Два раза в неделю приглушенно шумел базар, в кузнице день и ночь кипмя кипела работа, над станицей плыл и таял в сырых просторах степи медлительный великопостный звон.
У кузниц и на базаре, и на мельнице, и в церковной ограде— всюду, где сходились люди, — неизбежно заваривались крутые споры, вскипали сердитые голоса, вражда рвалась направо и налево.
Фронтовики из вечера в вечер собирались в доме учителя Григорова, судили, рядили — какую власть ставить? Приходили послушать дерзких речей и старики, но сами в разговор ввязывались редко, молча посасывали трубки, по перенятой от горцев привычке строгали ножами палочки да, посматривая друг на друга, качали головами. Завернули было как-то на огонек солдатки. Школьный сторож Абросимыч, престарелый герой турецких походов, облаял их последними словами и вытолкал в шею — не вашего, мол, тут ума дело.
— Я так думаю, надо самый зуб выдернуть — арестовать атамана! — говорил Максим, смело оглядывая собравшихся.
— Не с той ноги, Максим, пляшешь.

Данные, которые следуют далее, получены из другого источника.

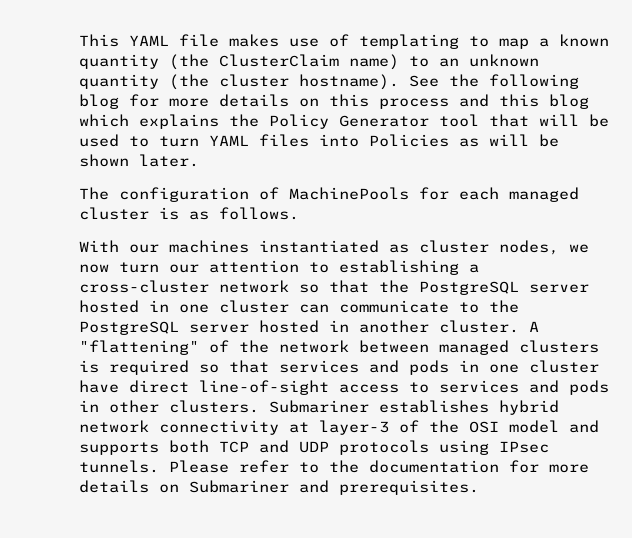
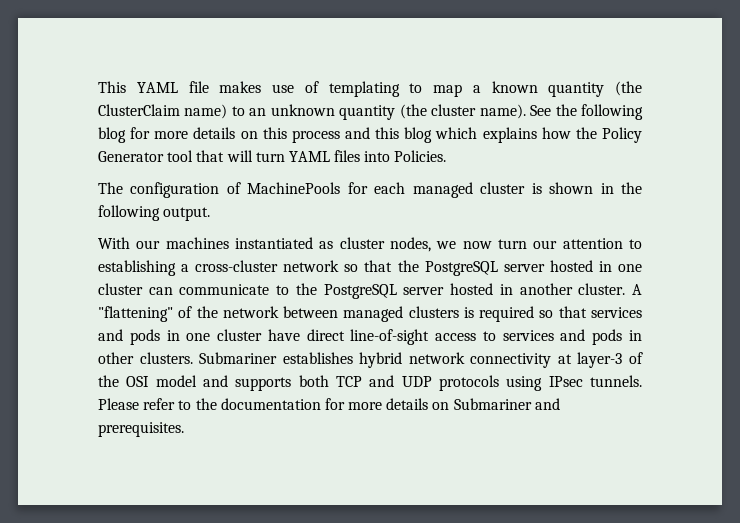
- This YAML file makes use of templating to map a known quantity (the ClusterClaim name) to an unknown quantity (the cluster hostname).
+ This YAML file makes use of templating to map a known quantity (the ClusterClaim name) to an unknown quantity (the cluster name).
- See the following blog for more details on this process and this blog which explains the Policy Generator tool that will be used to turn YAML files into Policies as will be shown later.
+ See the following blog for more details on this process and this blog which explains how the Policy Generator tool that will turn YAML files into Policies.
- The configuration of MachinePools for each managed cluster is as follows.
+ The configuration of MachinePools for each managed cluster is shown in the following output.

Арестуем атамана — казаки завтра же всех нас порубят, постреляют. Они такие…
— Дурак, — осаживал говорившего кто-нибудь из молодых казаков. — Мне атаман тоже дорог, как собаке пятая нога. Сшибить его не хитро, а кого поставим хозяином станицы?
— Вот Емельку, — смеялся подъесаул Сотниченко, выталкивая вперед батрака Емельяна Пересвета. — За такой головой жить — не тужить.
Смущенный Пересвет, как бугай, мотал косматой башкой, что-то мычал и пятился в угол, а кругом гремели голоса:
— Брысь под лавку.
— Он и свинье замесить не умеет.
— Мы того не допустим, чтоб, как в других прочих местах, всякий прошатай над нами стоял… Послушаешь — уши вянут: там фельдфебелишка, там рыбак, там матрос станицей крутит.
— И Христос плотником был, — вставил благообразный мужик Потапов, вожак секты евангелистов.
— Быть того не могёт, — отмахнулся Сотниченко. — Какой там плотник? Может статься, был он подрядчиком или кем… Но чтоб плотником — руби голову, не поверю.
Хохот пошел такой, будто, поленница дров развалилась.